2. Big Magic: Creative Living Beyond Fear by Elizabeth Gilbert

There have been days where I’ve sat at my computer and had nothing to type. I truly couldn’t put a word on paper. There’s truly nothing worse than a lack of creative inspiration. It always happens on the days I need it the most! Elizabeth Gilbert walks you through the process of inspiration and empowerment with her own personal experiences and insight into why we sometimes lose that spark.

3. The Pie Life: A Guilt-Free Recipe For Success And Satisfaction by Samantha Ettus

I want to start out by saying that Samantha Ettus is a superwoman. I have no doubt in my mind. In her book, she shares her secrets on how to truly live a healthy and balanced personal and professional life. If you’ve been feeling that mommy guilt, read this book immediately. I’ll never be as on top of it as I’d like to be but at least I feel a little on my way. Baby steps, right? It’s all about the right kind of life hacks to help manage it all.

4. Outliers: The Story Of Success by Malcolm Gladwell

This past July, there was an article in Fortune Magazine about what creates super successful families or siblings. Is it genetic? Is enviromental? Malcolm Gladwell’s book, Outliers, is all about that question and what we can learn from it. In Malcolm’s opinion, we pay too much attention to what successful people are like in the present and not what made them that way. Such an interesting read!

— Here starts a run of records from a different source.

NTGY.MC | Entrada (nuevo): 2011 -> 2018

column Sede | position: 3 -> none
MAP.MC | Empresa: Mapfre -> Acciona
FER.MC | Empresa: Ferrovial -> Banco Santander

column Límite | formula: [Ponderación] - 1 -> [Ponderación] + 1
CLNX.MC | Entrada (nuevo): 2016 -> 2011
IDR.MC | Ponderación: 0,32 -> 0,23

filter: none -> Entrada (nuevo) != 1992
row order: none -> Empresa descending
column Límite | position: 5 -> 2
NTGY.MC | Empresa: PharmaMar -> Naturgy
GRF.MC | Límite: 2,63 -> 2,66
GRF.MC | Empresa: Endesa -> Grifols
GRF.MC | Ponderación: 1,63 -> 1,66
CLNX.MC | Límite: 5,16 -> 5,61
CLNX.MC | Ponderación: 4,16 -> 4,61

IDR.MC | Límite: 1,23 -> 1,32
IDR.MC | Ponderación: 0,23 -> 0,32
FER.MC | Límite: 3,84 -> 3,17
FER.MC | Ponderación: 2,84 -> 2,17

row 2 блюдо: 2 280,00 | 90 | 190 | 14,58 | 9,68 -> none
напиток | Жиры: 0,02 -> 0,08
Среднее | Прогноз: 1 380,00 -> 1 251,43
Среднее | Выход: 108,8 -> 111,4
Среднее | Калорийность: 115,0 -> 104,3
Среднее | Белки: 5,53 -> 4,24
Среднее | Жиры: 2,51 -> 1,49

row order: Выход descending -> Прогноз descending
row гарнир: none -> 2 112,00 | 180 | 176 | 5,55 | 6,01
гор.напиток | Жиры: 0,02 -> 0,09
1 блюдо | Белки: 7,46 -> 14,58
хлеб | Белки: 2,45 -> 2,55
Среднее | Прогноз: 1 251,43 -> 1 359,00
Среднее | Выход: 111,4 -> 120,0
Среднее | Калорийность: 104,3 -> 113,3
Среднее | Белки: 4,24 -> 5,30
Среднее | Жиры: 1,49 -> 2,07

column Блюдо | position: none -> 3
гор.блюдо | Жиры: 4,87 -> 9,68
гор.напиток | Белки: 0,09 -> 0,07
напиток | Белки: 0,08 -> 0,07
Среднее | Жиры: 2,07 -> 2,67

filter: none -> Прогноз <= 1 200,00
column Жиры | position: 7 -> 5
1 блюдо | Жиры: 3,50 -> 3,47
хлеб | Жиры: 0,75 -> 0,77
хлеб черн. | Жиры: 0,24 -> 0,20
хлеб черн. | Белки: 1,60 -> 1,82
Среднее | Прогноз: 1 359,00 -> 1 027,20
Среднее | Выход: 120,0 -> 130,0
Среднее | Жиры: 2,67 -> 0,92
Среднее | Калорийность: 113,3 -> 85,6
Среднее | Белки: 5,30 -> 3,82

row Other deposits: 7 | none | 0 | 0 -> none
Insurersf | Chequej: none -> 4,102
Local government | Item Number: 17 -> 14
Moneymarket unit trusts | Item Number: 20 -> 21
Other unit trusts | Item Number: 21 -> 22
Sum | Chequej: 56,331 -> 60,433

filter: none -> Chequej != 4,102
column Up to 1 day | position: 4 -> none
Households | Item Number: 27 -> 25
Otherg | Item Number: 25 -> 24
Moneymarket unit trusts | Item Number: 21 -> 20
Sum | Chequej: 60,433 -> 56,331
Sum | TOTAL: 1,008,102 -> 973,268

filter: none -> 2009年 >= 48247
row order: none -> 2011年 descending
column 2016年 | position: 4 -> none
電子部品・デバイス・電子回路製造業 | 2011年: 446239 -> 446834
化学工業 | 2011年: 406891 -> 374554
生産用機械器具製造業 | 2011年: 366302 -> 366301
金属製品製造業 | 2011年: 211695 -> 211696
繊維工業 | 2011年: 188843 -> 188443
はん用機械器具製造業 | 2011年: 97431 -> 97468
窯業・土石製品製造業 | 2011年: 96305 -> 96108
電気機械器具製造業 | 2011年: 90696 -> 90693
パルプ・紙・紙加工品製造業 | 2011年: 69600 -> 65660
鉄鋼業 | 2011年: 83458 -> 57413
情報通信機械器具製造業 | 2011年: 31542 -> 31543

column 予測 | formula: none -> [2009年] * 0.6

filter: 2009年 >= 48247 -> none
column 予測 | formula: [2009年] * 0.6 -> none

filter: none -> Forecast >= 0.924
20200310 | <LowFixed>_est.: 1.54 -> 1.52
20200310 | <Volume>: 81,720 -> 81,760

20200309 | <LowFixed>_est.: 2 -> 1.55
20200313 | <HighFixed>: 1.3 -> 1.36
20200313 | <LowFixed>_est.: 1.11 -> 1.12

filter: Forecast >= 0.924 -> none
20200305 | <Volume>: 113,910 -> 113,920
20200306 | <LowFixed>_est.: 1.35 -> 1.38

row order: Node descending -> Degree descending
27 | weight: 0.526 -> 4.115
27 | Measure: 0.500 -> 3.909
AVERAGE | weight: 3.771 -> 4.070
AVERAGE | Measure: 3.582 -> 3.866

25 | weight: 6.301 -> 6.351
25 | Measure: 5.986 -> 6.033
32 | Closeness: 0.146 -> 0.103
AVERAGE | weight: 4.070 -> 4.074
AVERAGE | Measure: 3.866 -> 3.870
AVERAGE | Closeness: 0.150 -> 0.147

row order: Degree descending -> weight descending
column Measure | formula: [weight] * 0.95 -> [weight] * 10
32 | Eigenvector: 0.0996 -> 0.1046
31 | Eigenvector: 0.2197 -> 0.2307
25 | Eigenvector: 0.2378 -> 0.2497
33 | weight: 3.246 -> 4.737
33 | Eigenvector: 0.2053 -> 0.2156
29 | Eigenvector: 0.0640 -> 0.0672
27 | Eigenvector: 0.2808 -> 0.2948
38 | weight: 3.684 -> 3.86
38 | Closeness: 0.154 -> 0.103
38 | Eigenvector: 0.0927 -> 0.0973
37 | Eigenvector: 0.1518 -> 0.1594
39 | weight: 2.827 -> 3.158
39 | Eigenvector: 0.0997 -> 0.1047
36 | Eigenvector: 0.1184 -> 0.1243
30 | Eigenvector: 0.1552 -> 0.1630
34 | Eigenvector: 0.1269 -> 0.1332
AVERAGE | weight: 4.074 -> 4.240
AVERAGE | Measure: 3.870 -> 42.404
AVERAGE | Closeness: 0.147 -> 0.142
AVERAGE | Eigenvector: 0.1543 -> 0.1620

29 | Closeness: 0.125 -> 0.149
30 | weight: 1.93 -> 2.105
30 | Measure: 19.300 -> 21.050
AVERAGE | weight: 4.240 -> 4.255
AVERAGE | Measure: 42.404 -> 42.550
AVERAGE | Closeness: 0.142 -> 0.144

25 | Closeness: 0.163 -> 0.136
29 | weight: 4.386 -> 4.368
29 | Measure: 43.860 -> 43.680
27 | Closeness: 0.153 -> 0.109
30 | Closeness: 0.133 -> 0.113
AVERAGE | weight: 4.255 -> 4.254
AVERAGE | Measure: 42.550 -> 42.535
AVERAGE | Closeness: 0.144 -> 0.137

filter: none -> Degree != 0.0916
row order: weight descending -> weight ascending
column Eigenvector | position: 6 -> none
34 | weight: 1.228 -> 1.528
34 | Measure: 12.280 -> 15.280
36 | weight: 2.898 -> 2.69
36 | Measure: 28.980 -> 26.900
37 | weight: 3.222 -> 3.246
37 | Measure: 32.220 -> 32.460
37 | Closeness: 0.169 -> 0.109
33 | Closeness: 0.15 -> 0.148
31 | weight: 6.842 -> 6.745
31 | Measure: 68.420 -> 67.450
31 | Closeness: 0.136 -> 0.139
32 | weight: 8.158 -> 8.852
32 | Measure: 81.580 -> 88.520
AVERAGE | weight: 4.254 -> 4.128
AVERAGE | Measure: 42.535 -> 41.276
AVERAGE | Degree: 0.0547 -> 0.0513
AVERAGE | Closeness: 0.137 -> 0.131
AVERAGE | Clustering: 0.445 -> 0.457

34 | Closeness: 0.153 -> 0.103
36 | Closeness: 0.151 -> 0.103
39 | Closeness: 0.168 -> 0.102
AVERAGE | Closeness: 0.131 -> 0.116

5. Spark Joy: An Illustrated Master Class On The Art Of Organizing And Tidying Up by Marie Kondo

I’ve been nesting to prepare for the new baby like a mad woman. My husband, Scott, jokingly asked if there would be anything left by the time I was done. Marie Kondo, who wrote the iconic Life Changing Magic Of Tidying Up, gifted us with a sequel titled, Spark Joy. I say gifted because I truly feel like it’s my excuse and answer for all of my obsessive-compulsive tendencies. If you’re looking to simplify, this is a must-read.